> **What this task involves**:
Copy, word for word, the lines of the entries below between the one with "discount: none -> 25.00" and the one with "Oak Muse Clip: 9", inclusive, and leave out everything else.

> **Source data**:
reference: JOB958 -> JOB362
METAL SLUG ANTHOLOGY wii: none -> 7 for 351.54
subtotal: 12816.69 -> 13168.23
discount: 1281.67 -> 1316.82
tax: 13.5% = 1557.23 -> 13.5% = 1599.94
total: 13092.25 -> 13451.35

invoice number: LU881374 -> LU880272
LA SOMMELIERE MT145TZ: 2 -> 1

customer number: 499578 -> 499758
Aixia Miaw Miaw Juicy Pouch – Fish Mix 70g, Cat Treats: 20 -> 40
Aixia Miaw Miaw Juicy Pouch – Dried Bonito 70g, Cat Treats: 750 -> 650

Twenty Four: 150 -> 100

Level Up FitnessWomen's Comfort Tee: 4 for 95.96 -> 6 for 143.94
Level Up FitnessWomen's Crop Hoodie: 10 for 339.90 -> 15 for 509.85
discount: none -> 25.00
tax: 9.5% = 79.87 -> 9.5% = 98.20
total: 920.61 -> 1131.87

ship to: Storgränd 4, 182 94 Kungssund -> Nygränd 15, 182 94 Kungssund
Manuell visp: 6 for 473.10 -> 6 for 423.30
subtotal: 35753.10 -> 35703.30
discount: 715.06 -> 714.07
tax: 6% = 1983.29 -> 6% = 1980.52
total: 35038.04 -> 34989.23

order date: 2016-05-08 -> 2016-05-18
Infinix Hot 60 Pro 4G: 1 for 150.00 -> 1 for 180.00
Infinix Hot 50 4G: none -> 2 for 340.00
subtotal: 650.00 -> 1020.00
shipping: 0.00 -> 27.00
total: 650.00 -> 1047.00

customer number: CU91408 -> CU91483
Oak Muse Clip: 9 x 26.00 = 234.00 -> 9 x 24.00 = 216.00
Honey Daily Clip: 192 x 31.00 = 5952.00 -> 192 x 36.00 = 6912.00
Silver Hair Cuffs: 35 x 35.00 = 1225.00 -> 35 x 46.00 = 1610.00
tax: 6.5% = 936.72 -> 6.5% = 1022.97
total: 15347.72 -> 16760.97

> **Problem solution**:
discount: none -> 25.00
tax: 9.5% = 79.87 -> 9.5% = 98.20
total: 920.61 -> 1131.87

ship to: Storgränd 4, 182 94 Kungssund -> Nygränd 15, 182 94 Kungssund
Manuell visp: 6 for 473.10 -> 6 for 423.30
subtotal: 35753.10 -> 35703.30
discount: 715.06 -> 714.07
tax: 6% = 1983.29 -> 6% = 1980.52
total: 35038.04 -> 34989.23

order date: 2016-05-08 -> 2016-05-18
Infinix Hot 60 Pro 4G: 1 for 150.00 -> 1 for 180.00
Infinix Hot 50 4G: none -> 2 for 340.00
subtotal: 650.00 -> 1020.00
shipping: 0.00 -> 27.00
total: 650.00 -> 1047.00

customer number: CU91408 -> CU91483
Oak Muse Clip: 9 x 26.00 = 234.00 -> 9 x 24.00 = 216.00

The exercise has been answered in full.